Skip to content

ccarrero-sf/snowflake_kaggle_titanic_challenge

 
 

Repository files navigation

Snowflake: Titanic - Machine Learning from Disaster

Source:
https://www.kaggle.com/competitions/titanic

The Challenge

The sinking of the Titanic is one of the most infamous shipwrecks in history.

On April 15, 1912, during her maiden voyage, the widely considered “unsinkable” RMS Titanic sank after colliding with an iceberg. Unfortunately, there weren’t enough lifeboats for everyone onboard, resulting in the death of 1502 out of 2224 passengers and crew.

While there was some element of luck involved in surviving, it seems some groups of people were more likely to survive than others.

In this challenge, we ask you to build a predictive model that answers the question: “what sorts of people were more likely to survive?” using passenger data (i.e. name, age, gender, socio-economic class, etc).

What Data Will I Use in This Competition?
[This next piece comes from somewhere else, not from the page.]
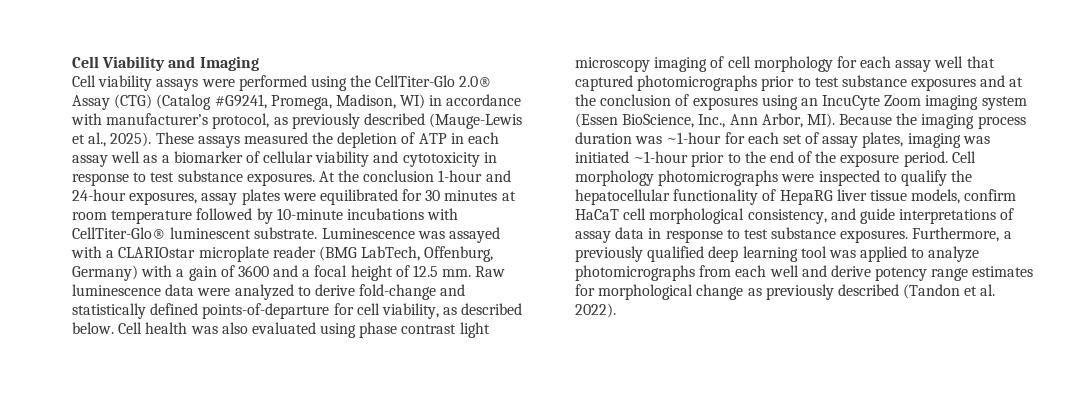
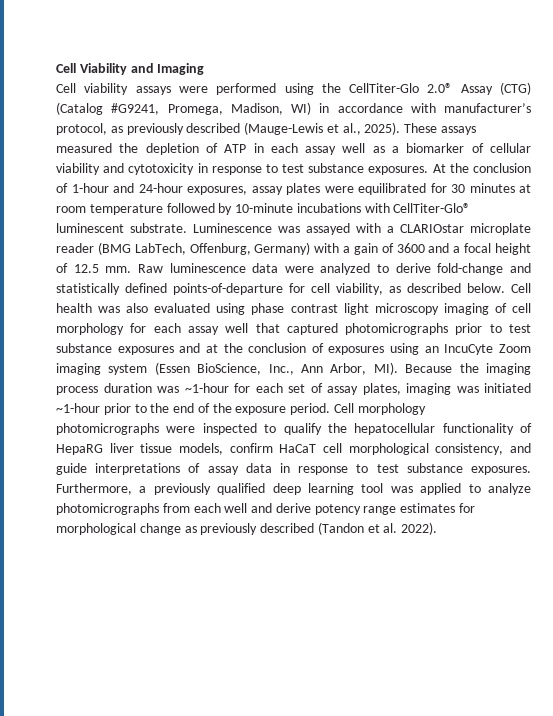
- At the conclusion 1-hour and 24-hour exposures, assay plates were equilibrated for 30 minutes at room temperature followed by 10-minute incubations with CellTiter-Glo® luminescent substrate.
+ At the conclusion of 1-hour and 24-hour exposures, assay plates were equilibrated for 30 minutes at room temperature followed by 10-minute incubations with CellTiter-Glo® luminescent substrate.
In this competition, you have access to a Snowflake table called PASSENGERS.
This table contains the PASSENGER_ID and a label-column SURVIVED which indicates whether a passenger sruvived or not.
We know the survival status for 891 passengers but the status for the remaining 418 passengers is unknown and therefore missing in that table.

In addition, your team of smart datascientists already registered a couple of features in your Snowflake Feature Store.
This feature store includes information about the name, age, gender, socio-economic class, etc.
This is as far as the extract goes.